The Treaty of Brest-Litovsk greatly complicated life for the Allies.  General Ludendorff was able to withdraw German divisions from Russia and launch a massive new offensive on the Western Front.  The Ukraine's oil fields and wheat could soon be in German hands.  The Allies could wait no longer.  They desperately needed to keep open the Trans-Siberian Railway and reopen an Eastern Front.
            Masaryk and the Allied command had hoped to move the legion to Archan­gel and Murmansk, vital ports by which the Allies had supplied the Russians against Germany.  On 16 June 1918, a military mission of 570 officers and noncommissioned officers set out from Newcastle to Murmansk with the forces of Major General Sir Charles Maynard.  Their job would have been to train the Czech Legion when it arrived.  They would then assist Major General Maynard's Royal Marines, Royal Engineers, Serbs, and French artillery to defend the port.
            Finnish partisans threatened the railroad lines to Murmansk and Arch­angel and German submarines patrolled the sea lanes around them.  The German Army could have easily seized the ports had the Treaty of Brest-Litovsk not been concluded and Germany had reopened attacks against the Red Army.  The presence of the legion in Murmansk would have helped defend the port until their evacuation.  Instead, the Czech Legion was to leave the Russian Republic, move completely across the Soviet Union through Siberia to Vladivostok, and then on to the United States and, eventually, to West­ern Europe to fight alongside the French. 
            Masaryk ordered the Czech Legion commanders to adopt a policy of "armed neutrality."  They were not to interfere in Russian internal af­fairs.  They were to remain armed, however, since the area they would travel through was dangerously out of control.
            The Czechoslovaks were ready to leave.  Accompanied by Ukrainian Bolsheviks, they fought their way through advancing German forces toward Penza and the Trans-Siberian.  Some were captured and hanged as traitors by the Austrians.  The Legion moved on with strengthened resolve.
            They were to embark in 1,000-man battalions, each on a special train.  When the first battalion reached Penza, they received a telegram in which Stalin listed the conditions for their travel.  They were to go as free citizens, but would have to give up their Tsarist officers and could carry only such arms as needed to protect themselves from counterrevolutionaries (this being defined as 168 rifles and one machine gun per train), and would be accompanied by commissars of the Penza Soviet.  The Czechoslovaks suspected German pressure behind the order, and had no confidence in the Bolsheviks.  They reluctantly surrendered a few weapons, kept some openly, and concealed the rest. 
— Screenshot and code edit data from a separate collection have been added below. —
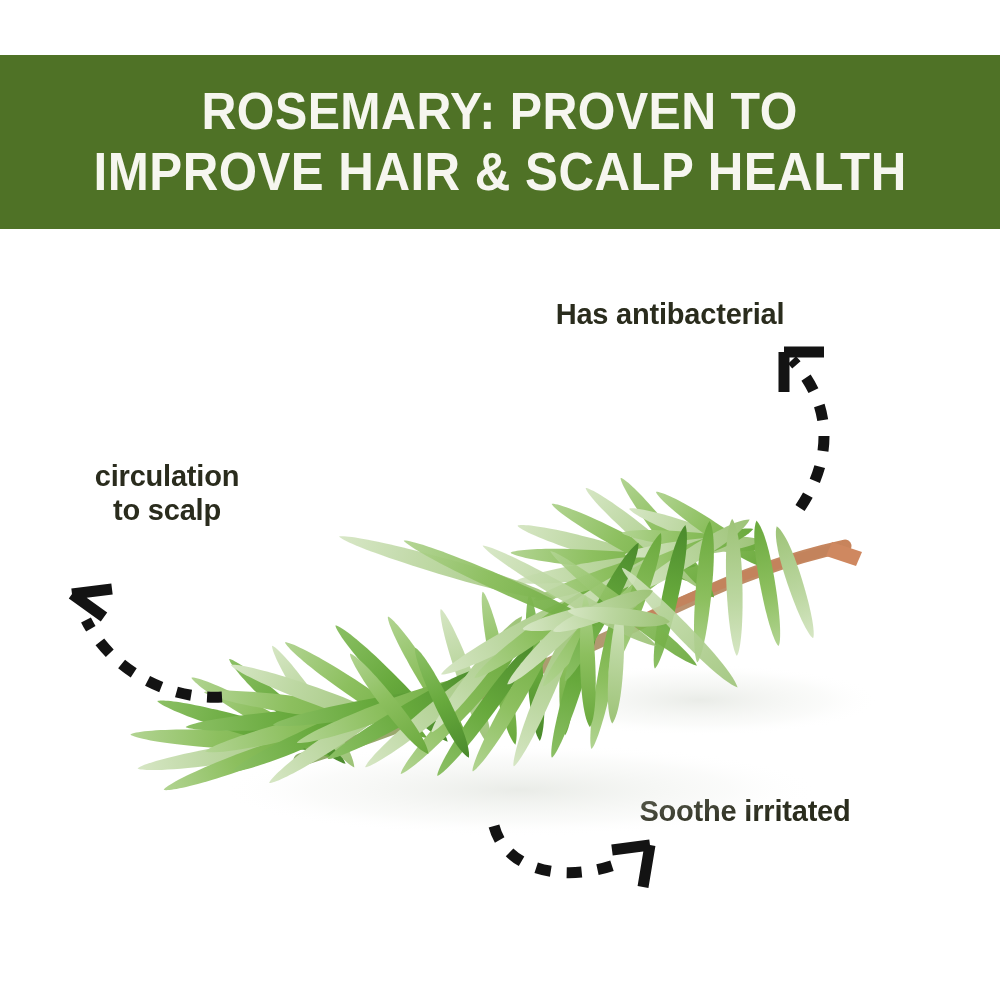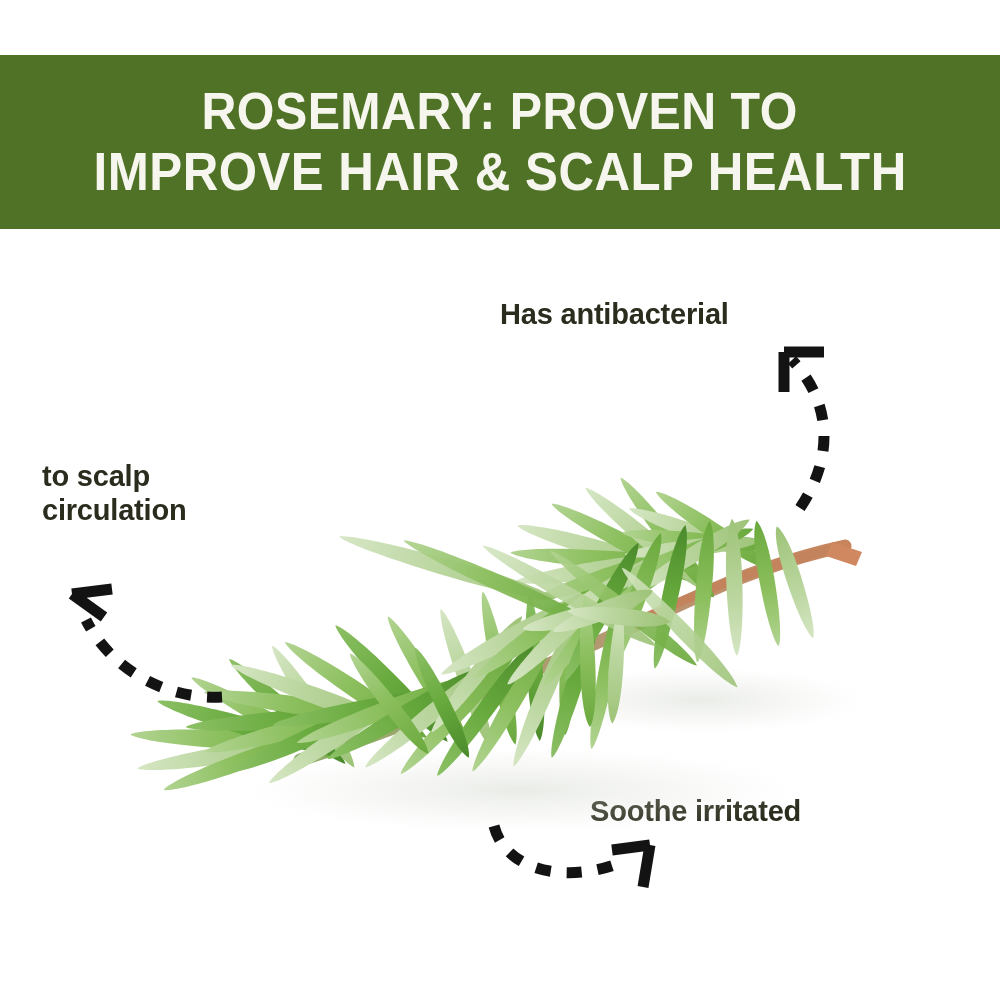--- a/index.html
+++ b/index.html
@@ -47,20 +47,21 @@
   }
 
   
   .callout {
     position: absolute;
     color: #2a2c1d;
     font-family: "Liberation Sans", sans-serif;
     font-weight: bold;
     font-size: 29px;
     line-height: 1.17;
+    text-align: center;
     letter-spacing: -0.2px;
   }
   #callout-antibacterial {
     left: 500px;
     top: 298px;
     width: 340px;
   }
   #callout-circulation {
     left: 42px;
     top: 460px;
@@ -375,21 +376,21 @@
       <path d="M494,826 C506,872 568,884 622,862" fill="none" stroke="#131313" stroke-width="11" stroke-linecap="butt" stroke-dasharray="15 16"></path>
       <path d="M650,845 L612,850 M650,845 L643,887" fill="none" stroke="#131313" stroke-width="11" stroke-linecap="butt"></path>
     </g>
   </svg>
 
   <div class="callout" id="callout-antibacterial">
     <div>Has antibacterial</div>
   </div>
 
   <div class="callout" id="callout-circulation">
+    <div>circulation</div>
     <div>to scalp</div>
-    <div>circulation</div>
   </div>
 
   <div class="callout" id="callout-soothe">
     <div>Soothe irritated</div>
   </div>
 
 </div>
 
 </body></html>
            At this point, Allied strategy in Russia was in chaos.  The Allies conducted free-wheeling negotiations with any side that showed even a faint hope of reopening the Eastern Front - together and separately.  The French still wanted to ship the Czech Legion around the world to join the Western Front.  The British now regarded the Bolsheviks as traitors - they were supporting a Cossack named Gregori Semenov against the Bolsheviks and wanted legion forces in Siberia to link up with Semenov.  This force, as a new Russian Army, was to open a new front against the Germans.  Those west of the Urals were to meet with British forces at Archangel and protect its  ports.  Eduard Benes agreed to the British proposal, but the French insisted that wherever the Czech Legion went in Russia, its ultimate destination had to be the Western Front.
            Transportation was difficult to arrange and the transfer proceeded slowly.  Only 16,000 of the legion had reached Vladivostok by mid-May 1918.  The rest were spread along the Trans-Siberian railway, with major units still just outside the Russian Republic in the Volga region and the Urals. 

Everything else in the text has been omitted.